The last qualified engineering study was done by Shannon & Wilson more than nine years ago and is now seriously out of date. From a purely technical perspective (the debate regarding the need for the railroad notwithstanding and political posturing aside), nobody knows what really needs to be done in the Eel River canyon to restore the railroad. Nobody has made an unbiased determination of a reasonable economic standard of rehabilitation. Is a sensible design goal an economic life of 5 years, 50 years or 500 years.

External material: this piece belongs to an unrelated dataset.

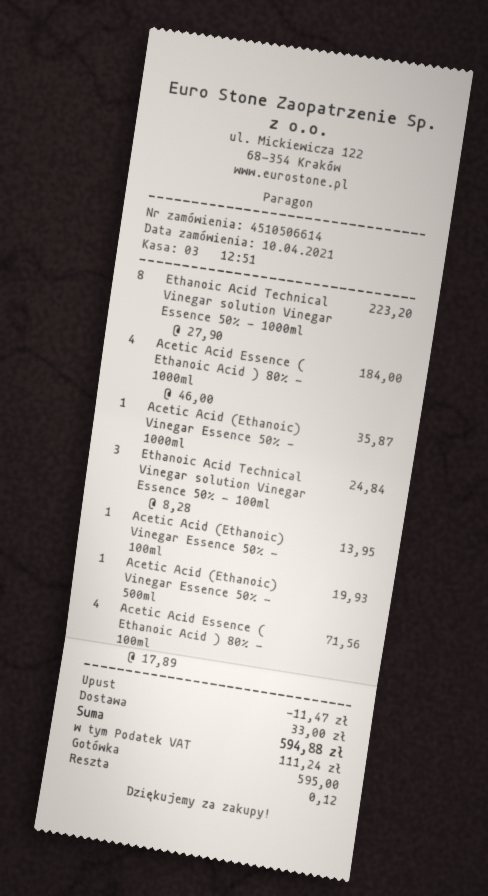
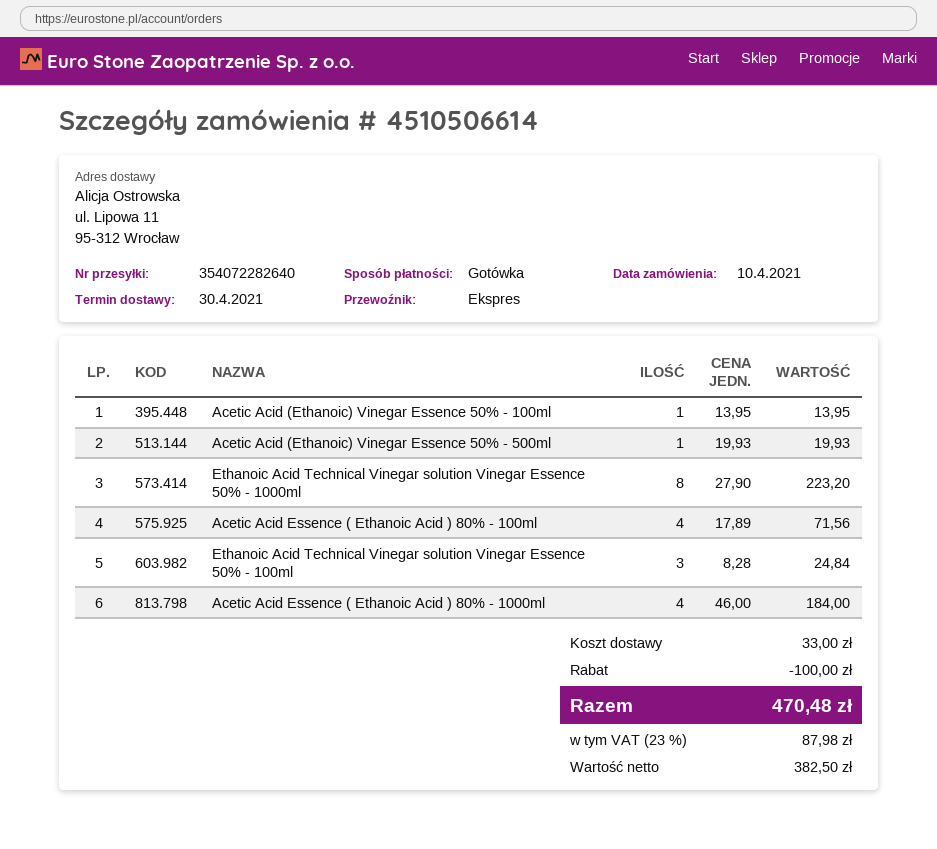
Acetic Acid (Ethanoic) Vinegar Essence 50% - 1000ml: 1 x 35.87 = 35.87 -> none
discount: 11.47 -> 100.00
tax: 111.24 -> 87.98
total: 594.88 -> 470.48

Without knowing what needs to be done, a meaningful cost estimate is impossible. Without knowing what needs to be done, one is being asked to determine the impacts on the environment of unknown actions of indefinite scope taken at nameless places at some unspecified time in the future. It is simply not possible to determine how to mitigate the effects of actions which are not knowable in either scope, time or space. The set of possible alternative actions becomes nearly infinite. Moreover, the well-intentioned -- but possibly uniformed -- musings of Board members regarding when they would like to reopen to Eureka are not sufficiently substantive to establish a predicate for reopening the North End. No public agency has the money to tackle such a Gordian task.
At some future date, a justification for reopening the North End may appear – or not. If and when such a justification appears, then the NCRA can determine if it will be part of the project. If they are, then CEQA must be followed. If NCRA chooses not to be part of the project, then the STB’s NEPA regulations apply. But for now, a few self-absorbed Marinites are trying to screw the shipping public on the south end by tying a regulatory tin can the NCRA’s tail in the form of an impossible hurdle: “Here, divide this by zero to ten decimal places.”